The people that keep saying "it's such a complicated design" are morons. Have you never ordered a cak before? Most professional bakeries have the picture scanned onto edible paper/ink and place it on the cake. That's how you get photo cakes with the person's picture on it too. DUH. When the person went into the bakery and handed them this picture, obviously they expected that result. Who would purposely get a wreck for their sister's baby shower? How embarrassing!
Also, I highly doubt a guest at the baby shower would turn them in for using a copyrighted image... Everything seems to be some legal issue these days- it's a baby shower cake that will be EATEN, for god's sake! It's not like they are making a billboard or something...
*tilts head*
I guess this is what Mulder was really looking for all the time...
SK
It looks kinda like an alien landing.
My local supermarket bakers don't know what devil's food cake is. No, seriously--I asked for a devil's food sheet cake and got a blank stare. I tried to explain what it was and got another blank stare. All this about 50 feet away from the aisle that sold devil's food cake mix.
I would never ever ask for something this complicated from a supermarket bakery. You're just asking for grief.
I have a theory on the names: I think the actual name choices were Tavish and Patrick, and the shower hostess decided they were *so* Irish they must have a Mc or Fitz (or Fritz as the case may be) in front of them. I bet that under the smoosh was an O' or something (O'Renton).
Also, did nobody else notice that the poor snail is *bleeding*?? Oh the humanity.
wv: whianul whianot?
I hope no one had to pay for that.
Actually, no. I would have paid for it and then promptly thrown it at the decorator's head.
Hmmmmm....is it the Marlin or the Swordfish that looks like a stork?
IF storks were purple.
No matter.
But wait! Why is the Marlin /Swordfish trying to catch chickens on the wing?
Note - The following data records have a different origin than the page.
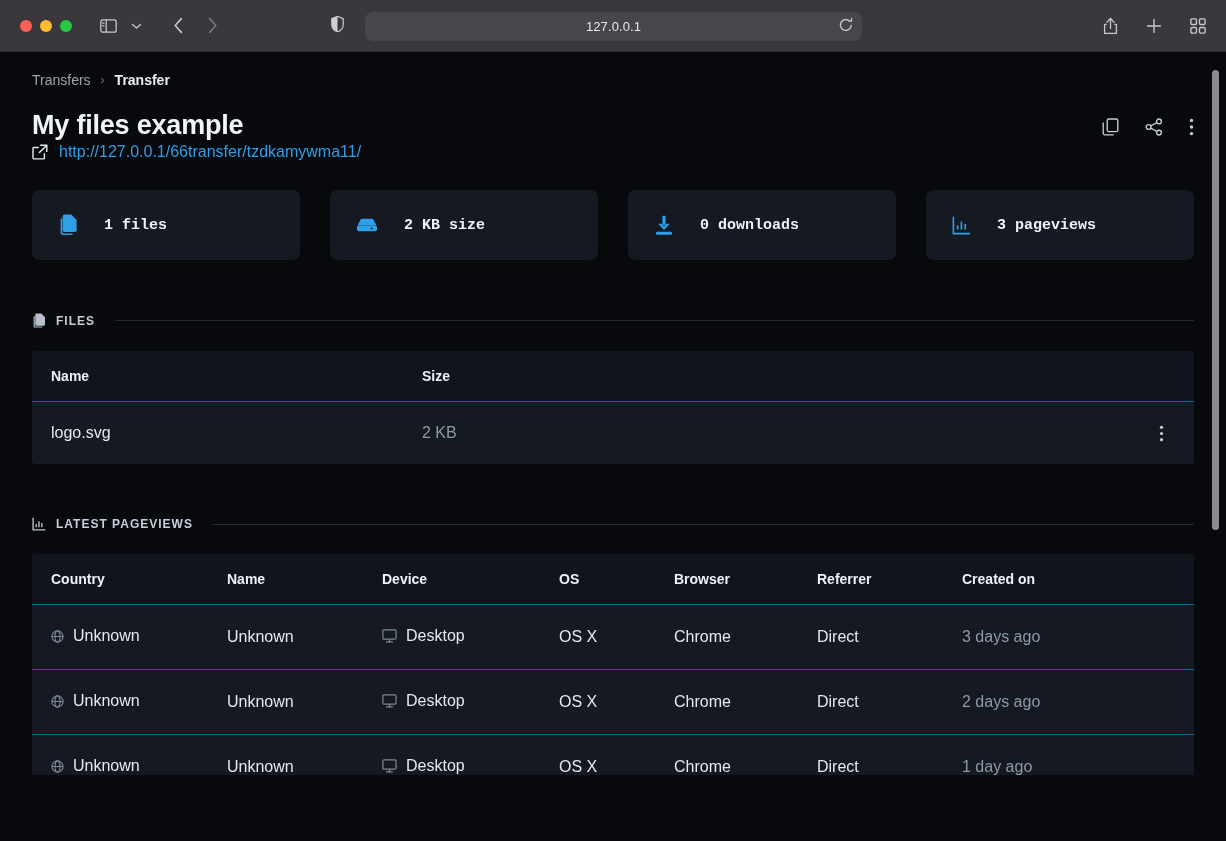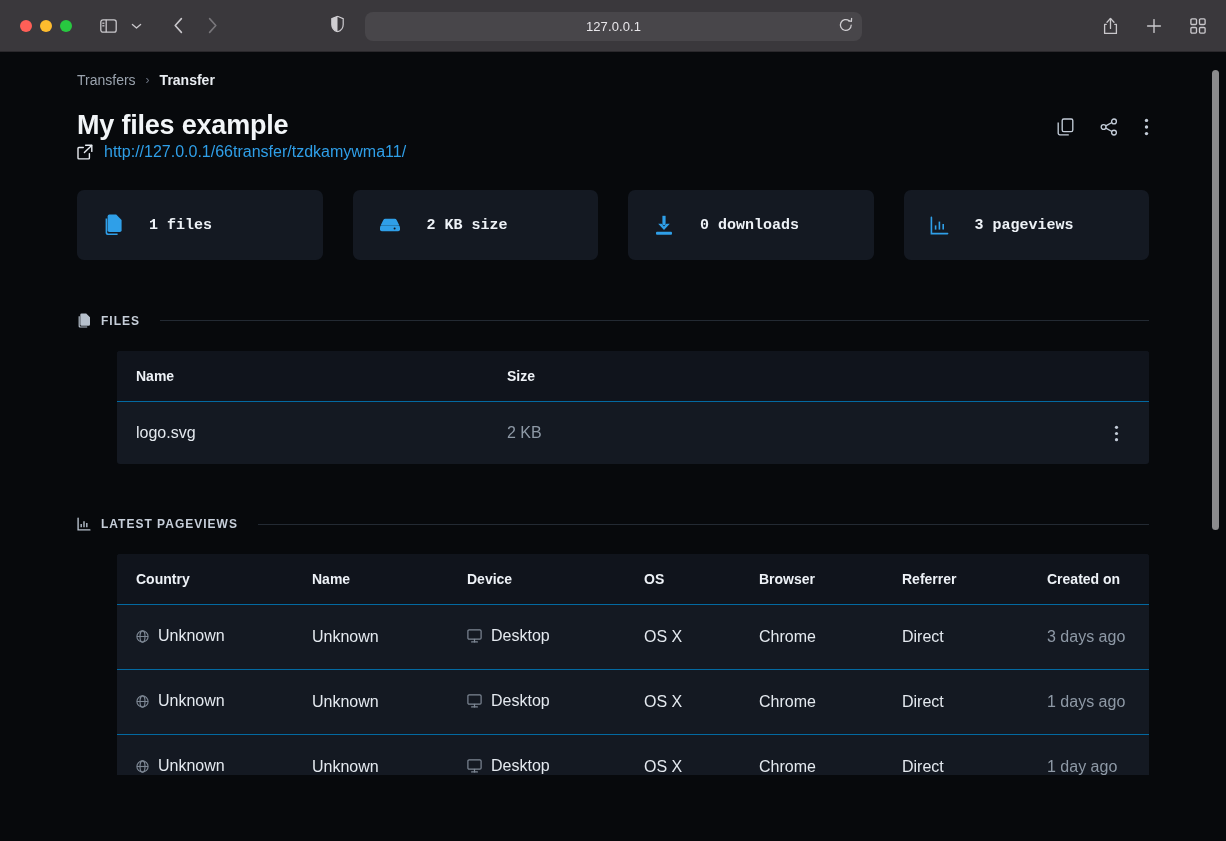--- a/index.html
+++ b/index.html
@@ -61,7 +61,7 @@
     position: relative;
     height: 723px;
     background: #07090c;
-    padding: 0 77px;
+    padding: 0 32px;
     overflow: hidden;
   }
   .scrollbar-track {

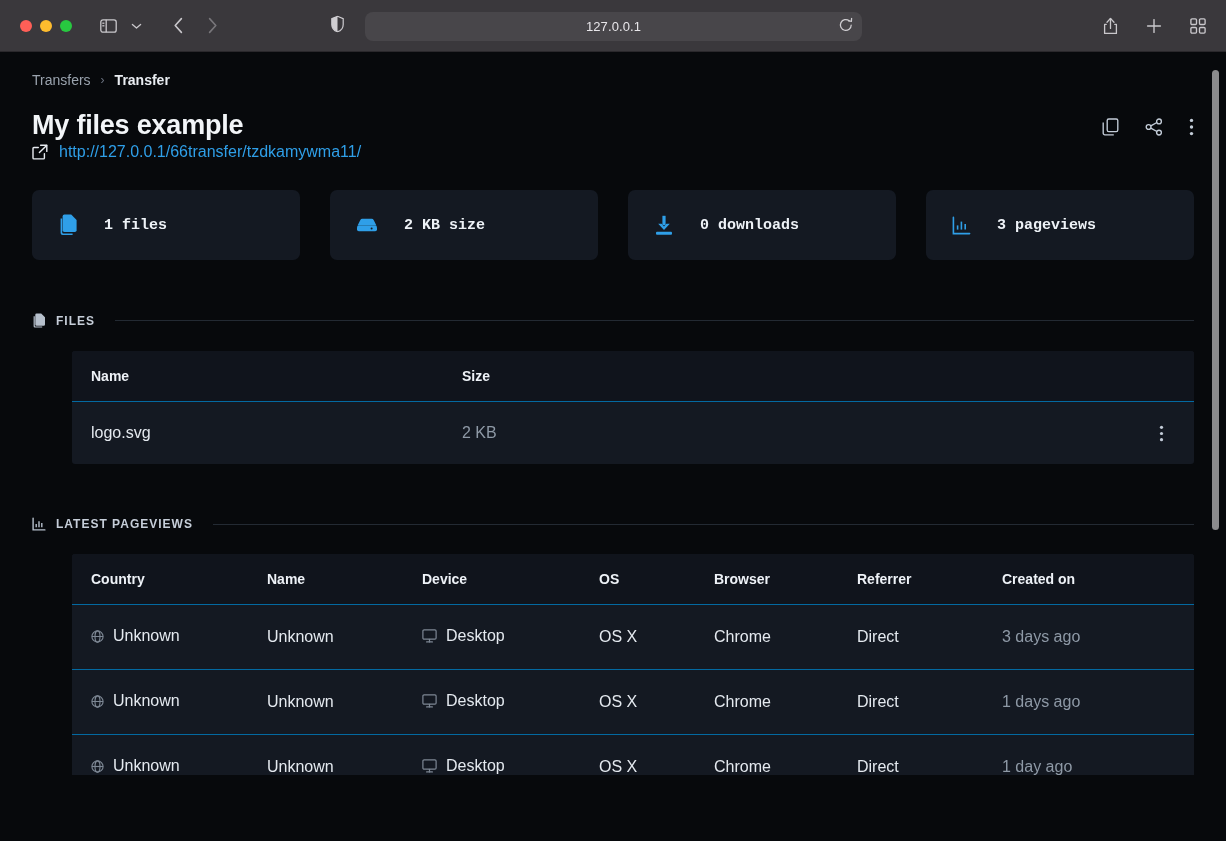--- a/index.html
+++ b/index.html
@@ -135,7 +135,6 @@
     background: #141922;
     border-radius: 3px;
     overflow: hidden;
-    margin-left: 40px;
   }
   table { width: 100%; border-collapse: collapse; }
   thead tr { background: #10141c; }

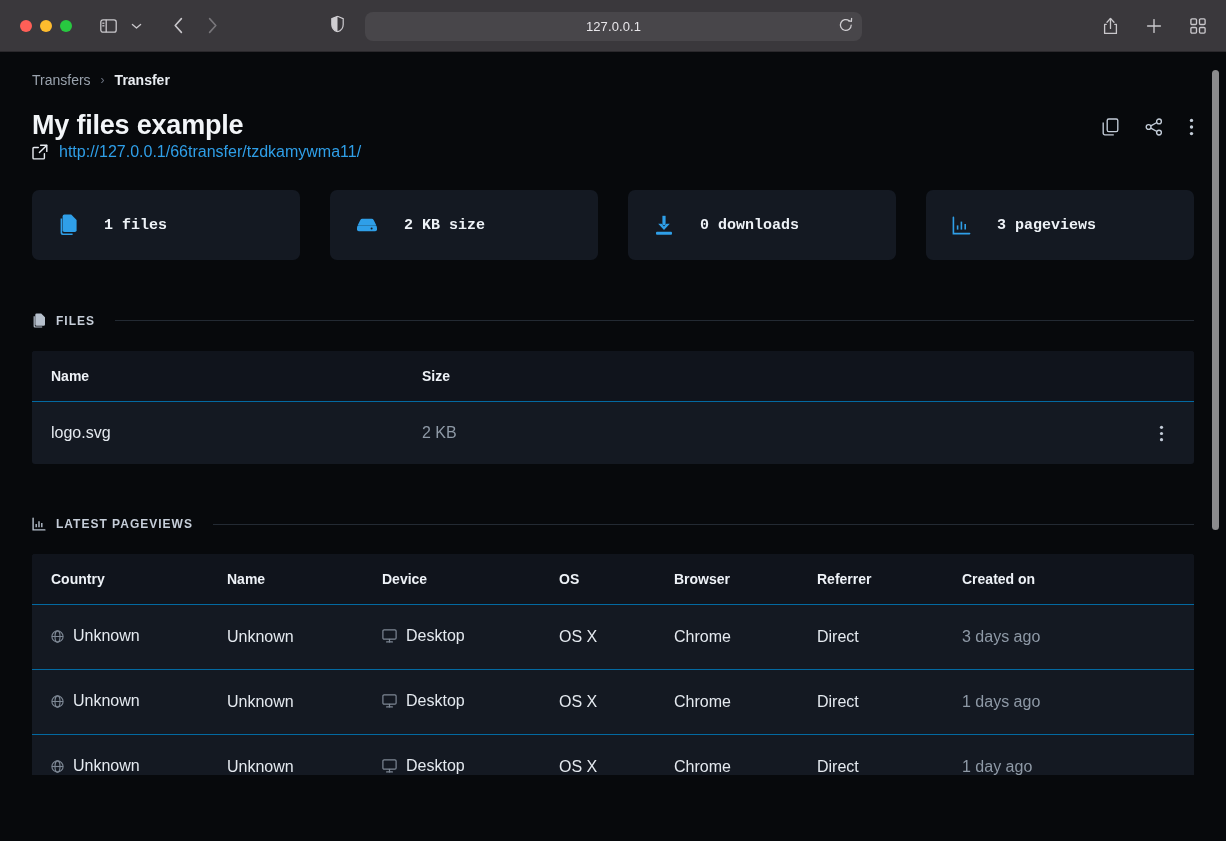--- a/index.html
+++ b/index.html
@@ -474,7 +474,7 @@
           <td class="c-os">OS X</td>
           <td class="c-browser">Chrome</td>
           <td class="c-ref">Direct</td>
-          <td class="c-created muted">1 days ago</td>
+          <td class="c-created muted">2 days ago</td>
         </tr>
 
         <tr>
Maybe it's a graphic for a new carnival ride, hence the bubble thingie bearing a little (uneasy) rider.
Ya THINK?
Now, about those NAMES...my heart says, "No!!" --but my mind is saying, "That'll be left up to the results of the multiple paternity tests..."
This is just an ugly cake no matter how much you stare at it. I'm more mystified regarding the possible names of the baby.
In Jen's defense, I think Dr. Seuss mentions a kid named "Fitz Patrick McTavish McBreem" in one of his books. If so, then it would make perfect sense, had the picture turned out correctly
I... there are no words.
there are some horrible cakes that get posted here, but I think this one is by far the worst. I just... damn.
I am honored at all the attention my submission received. The baby's name is Nolan Matthew. It was not a Walmart bakery but an EAL (English as Another Language) bakery in Federal Way, Wa. I've taken Wilton Courses I-III and could have done a better job if I wasn't planning the rest of the shower. Thank you all for your hilarious comments.
Congrats! The lucky boy has a charming name :) May his birthday cakes be Sunday Sweets and never wrecktastic!
Dude, please tell me they didn't pay for that cake!
My 4 year old son think it's awesome. The second he saw it, he said, "A dinosaur in a submarine! Cool!"
It looks like the flying monkeys from The Wizard of Oz have a side business of delivering babies...or stealing them...who knows?
I'm father in law of the mother. The cake was pre-paid at $59 for a quarter sheet. The bakery assured us it was no problem. The names were a joke take on a Dr. seuss theme. I picked it up the day of the shower. What could I do at that point?